Penyebaran penyakit ibarat halnya penyakit bakterial, yaitu melalui air, sehingga termasuk kategori "water borne disease". Faktor pemicu timbulnya penyakit yaitu

 kondisi lingkungan yang jelek,
 air kaya materi organik , menjadi pemicu munculnya penyakit ini.
 Reservoir jamur ialah air, dan materi organik yang melimpah di lingkungan air tambak sanggup menjadi media yang subur bagi berkembangnya jamur.

D. PENYAKIT FOULING
Dikenal sebagai Fouling disease yang mengakibatkan
 Penampilan udang menjadi tidak menarik.
 Tubuh udang kelihatan ibarat berlumut, dengan warna kecoklatan yang diakibatkan oleh penempelan protozoa jenis Varticella sp dan Zoothamnium sp.
 Protozoa ini juga sering melekat pada insang sehingga kelihatan berwama kecoklatan dan pada kesannya akan menjadikan warna insang menjadi kehitaman, lantaran nekrosis.

EPIZOOTOLOGI
Seperti halnya dengan penyakit bakterial, protozoa termasuk ke dalam golongan patogen apportunis dan merupakan water borne disease.

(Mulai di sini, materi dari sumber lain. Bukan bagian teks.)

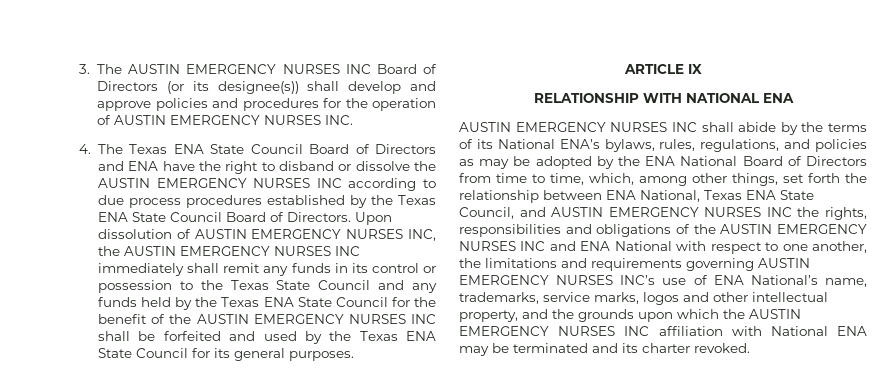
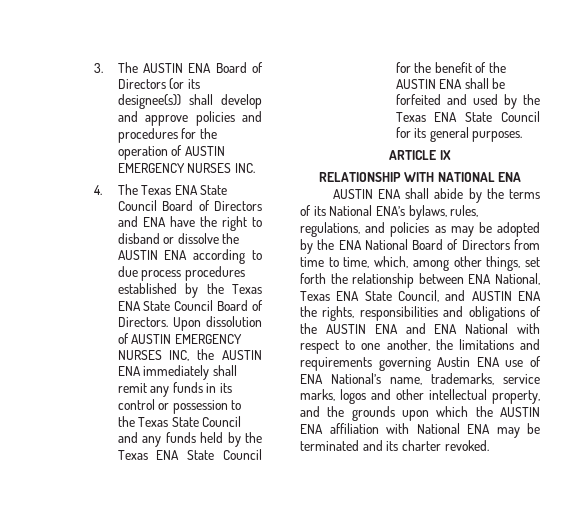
- 3. The AUSTIN EMERGENCY NURSES INC Board of Directors (or its designee(s)) shall develop and approve policies and procedures for the operation of AUSTIN EMERGENCY NURSES INC.
+ 3. The AUSTIN ENA Board of Directors (or its designee(s)) shall develop and approve policies and procedures for the operation of AUSTIN EMERGENCY NURSES INC.
- 4. The Texas ENA State Council Board of Directors and ENA have the right to disband or dissolve the AUSTIN EMERGENCY NURSES INC according to due process procedures established by the Texas ENA State Council Board of Directors.
+ 4. The Texas ENA State Council Board of Directors and ENA have the right to disband or dissolve the AUSTIN ENA according to due process procedures established by the Texas ENA State Council Board of Directors.
- Upon dissolution of AUSTIN EMERGENCY NURSES INC, the AUSTIN EMERGENCY NURSES INC immediately shall remit any funds in its control or possession to the Texas State Council and any funds held by the Texas ENA State Council for the benefit of the AUSTIN EMERGENCY NURSES INC shall be forfeited and used by the Texas ENA State Council for its general purposes.
+ Upon dissolution of AUSTIN EMERGENCY NURSES INC, the AUSTIN ENA immediately shall remit any funds in its control or possession to the Texas State Council and any funds held by the Texas ENA State Council for the benefit of the AUSTIN ENA shall be forfeited and used by the Texas ENA State Council for its general purposes.
- AUSTIN EMERGENCY NURSES INC shall abide by the terms of its National ENA’s bylaws, rules, regulations, and policies as may be adopted by the ENA National Board of Directors from time to time, which, among other things, set forth the relationship between ENA National, Texas ENA State Council, and AUSTIN EMERGENCY NURSES INC the rights, responsibilities and obligations of the AUSTIN EMERGENCY NURSES INC and ENA National with respect to one another, the limitations and requirements governing AUSTIN EMERGENCY NURSES INC’s use of ENA National’s name, trademarks, service marks, logos and other intellectual property, and the grounds upon which the AUSTIN EMERGENCY NURSES INC affiliation with National ENA may be terminated and its charter revoked.
+ AUSTIN ENA shall abide by the terms of its National ENA’s bylaws, rules, regulations, and policies as may be adopted by the ENA National Board of Directors from time to time, which, among other things, set forth the relationship between ENA National, Texas ENA State Council, and AUSTIN ENA the rights, responsibilities and obligations of the AUSTIN ENA and ENA National with respect to one another, the limitations and requirements governing Austin ENA use of ENA National’s name, trademarks, service marks, logos and other intellectual property, and the grounds upon which the AUSTIN ENA affiliation with National ENA may be terminated and its charter revoked.

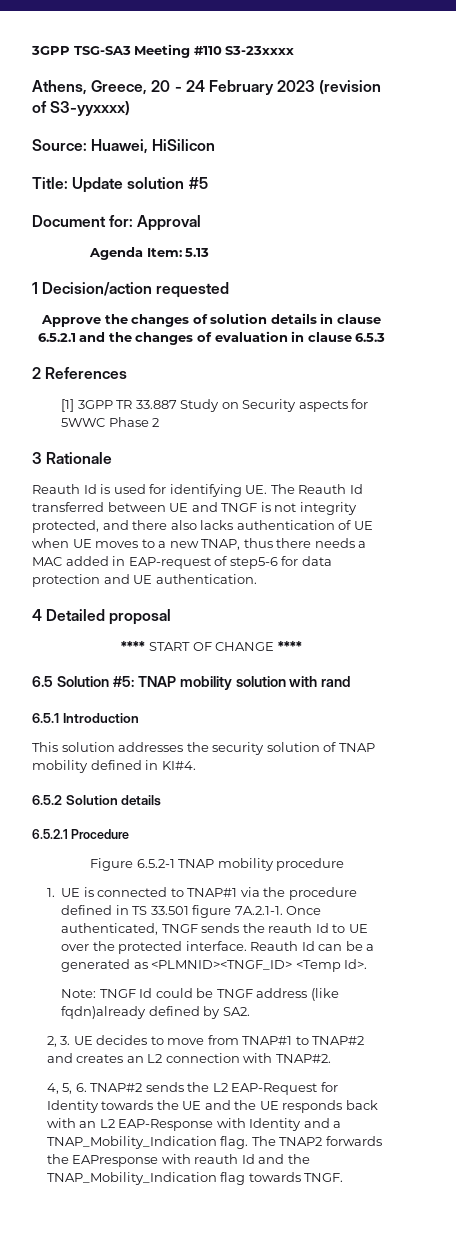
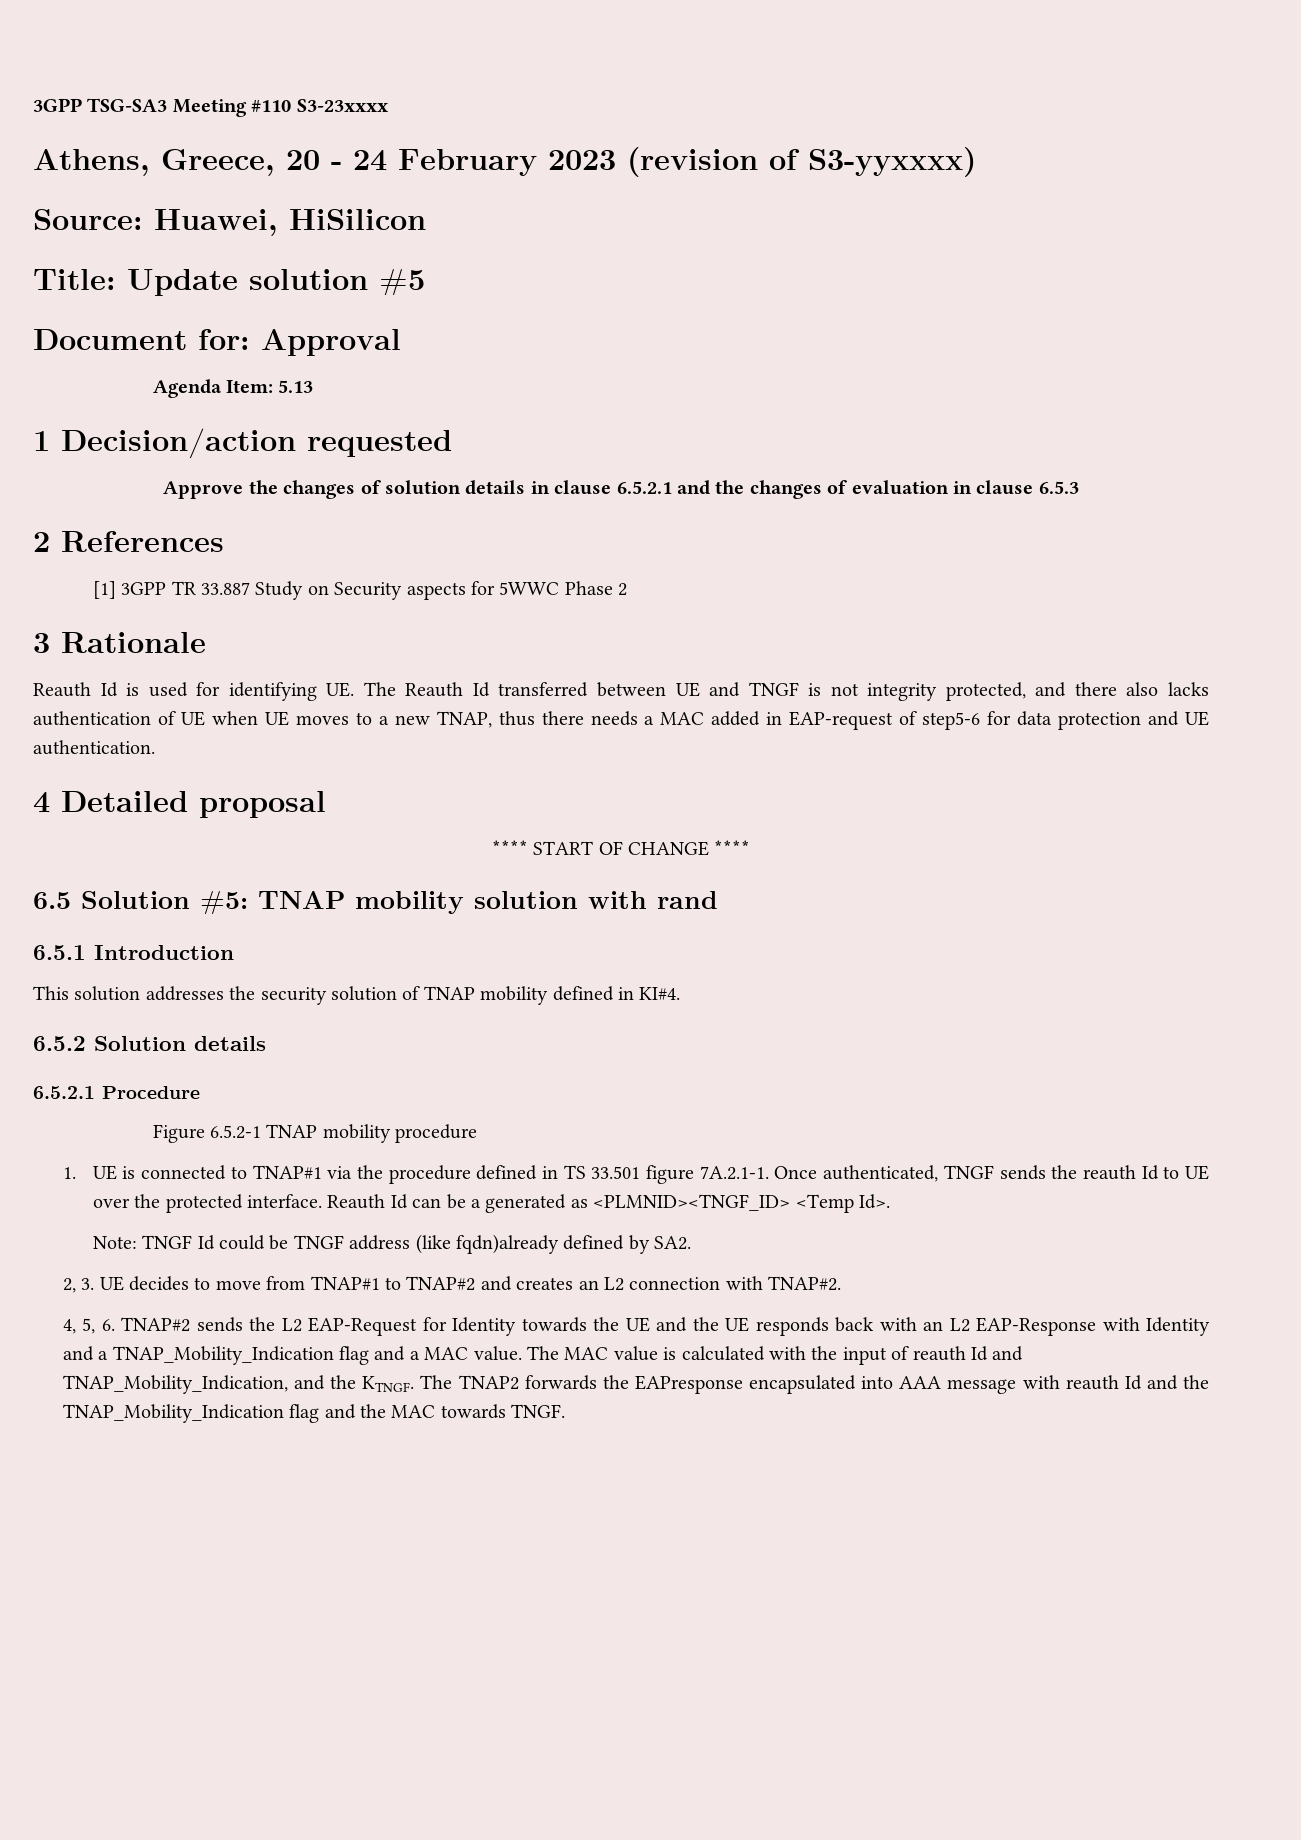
- 4, 5, 6. TNAP#2 sends the L2 EAP-Request for Identity towards the UE and the UE responds back with an L2 EAP-Response with Identity and a TNAP_Mobility_Indication flag.
+ 4, 5, 6. TNAP#2 sends the L2 EAP-Request for Identity towards the UE and the UE responds back with an L2 EAP-Response with Identity and a TNAP_Mobility_Indication flag and a MAC value. The MAC value is calculated with the input of reauth Id and TNAP_Mobility_Indication, and the KTNGF.
- The TNAP2 forwards the EAPresponse with reauth Id and the TNAP_Mobility_Indication flag towards TNGF.
+ The TNAP2 forwards the EAPresponse encapsulated into AAA message with reauth Id and the TNAP_Mobility_Indication flag and the MAC towards TNGF.

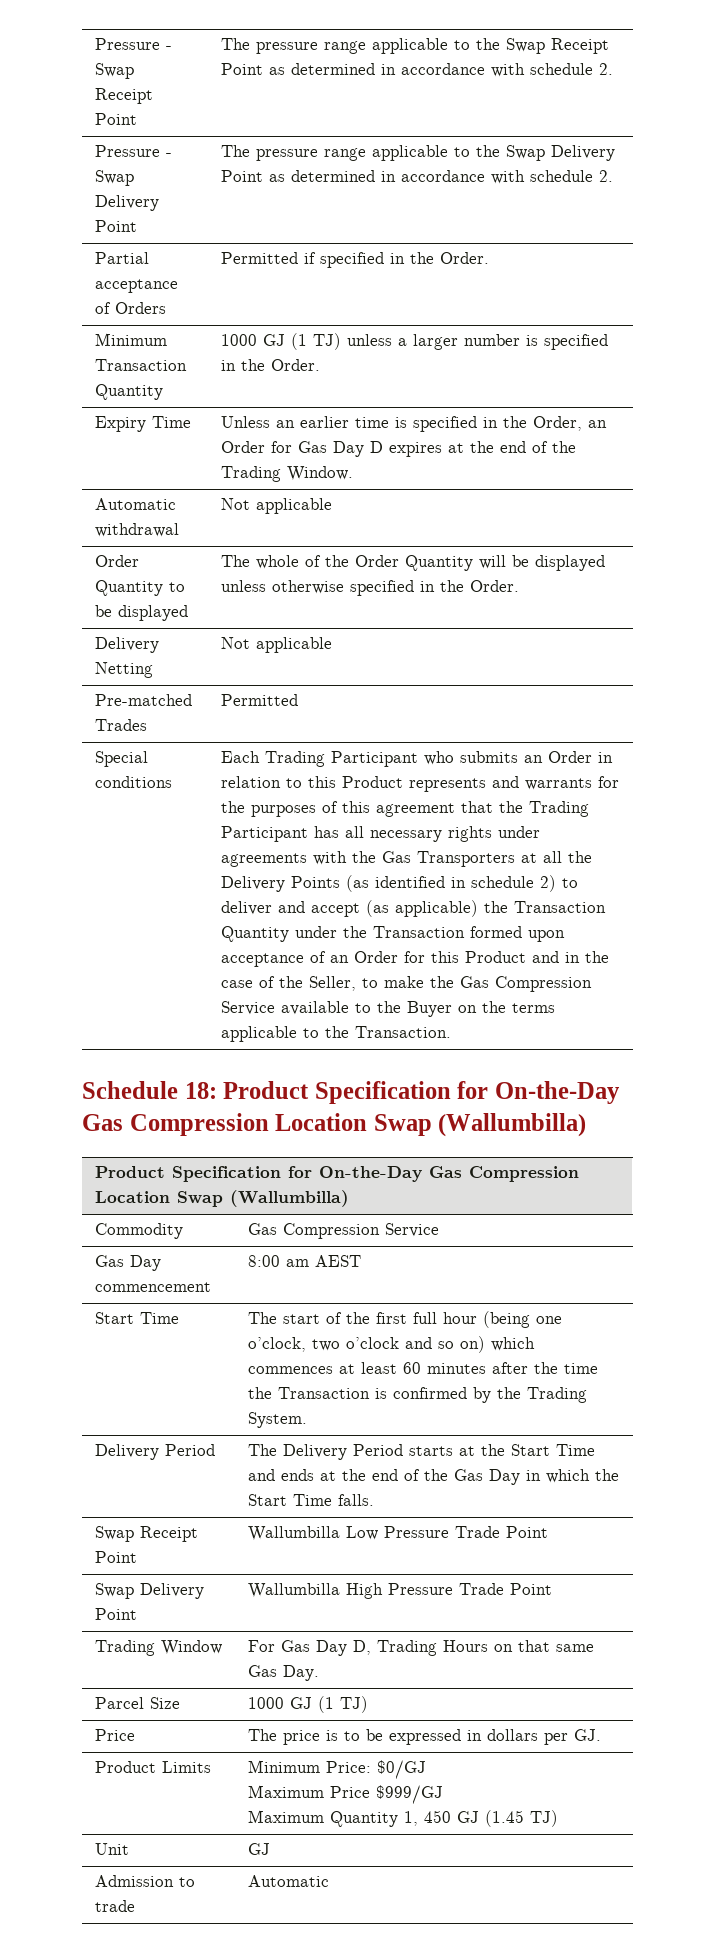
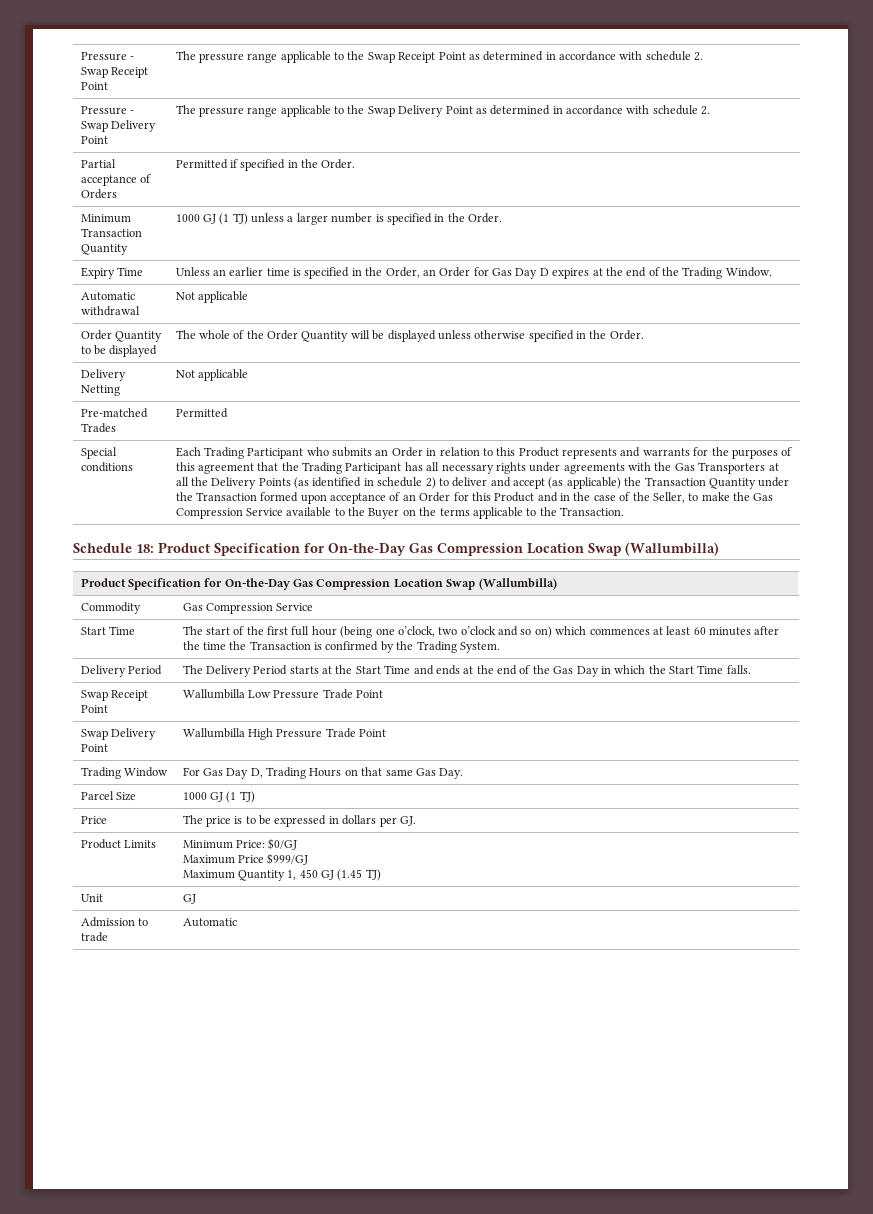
- Gas Day commencement | 8:00 am AEST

Hal ini lantaran protozoa juga merupakan organisme yang bersifat organisme heterotrofik yang bisa memakai materi organik dari organisme yang telah mati. Transmisi protozoa karenanya terjadi secara horizontal.
DIAGNOSIS PENYAKIT.
Konfirmasi penyakit sanggup dilakukan dengan tunjangan mikroskop dengan pembesaran rendah sampai 400 x. Dengan investigasi ini akan terlihat baik Vorticella sp. Sebagai sel tunggal dilengkapi tangkai dan bergerak atau Zoothamnium sp. Sebagai koloni dengan percabangan dua-dua (bina). Masing-masing dengan tangkai yang sanggup bergerak secara bersamaan. Gunakan tangkai ibarat pegas disebabkan oleh adanya benang gerak diadakan tangkai.
PENGENDALIAN PENYAKIT.
Pengendalian penyakit sanggup dilakukan dengan cara pengelolaan kualitas air, dengan menghindari materi organik berlebihan dalam air media pemeliharaan, merangsang udang moulting dan segera melaksanakan penggantian air secara kontinyu.
E. PENYAKIT NUTRITIF.
Penyakit Nutritif sanggup terjadi meskipun prasensasinya relatif jarang terjadi. Pakan buatan yang tercemar oleh aspeegillus flavus, dan penicellum sp sanggup menjadi penyebab udang menderita keracunan. Faktor penyebabnya ialah pakan yang diberikan sudah masa kadaluwarsa, dan disimpan pada kondisi lembab. Kekurangan vitamin C sanggup juga terjadi.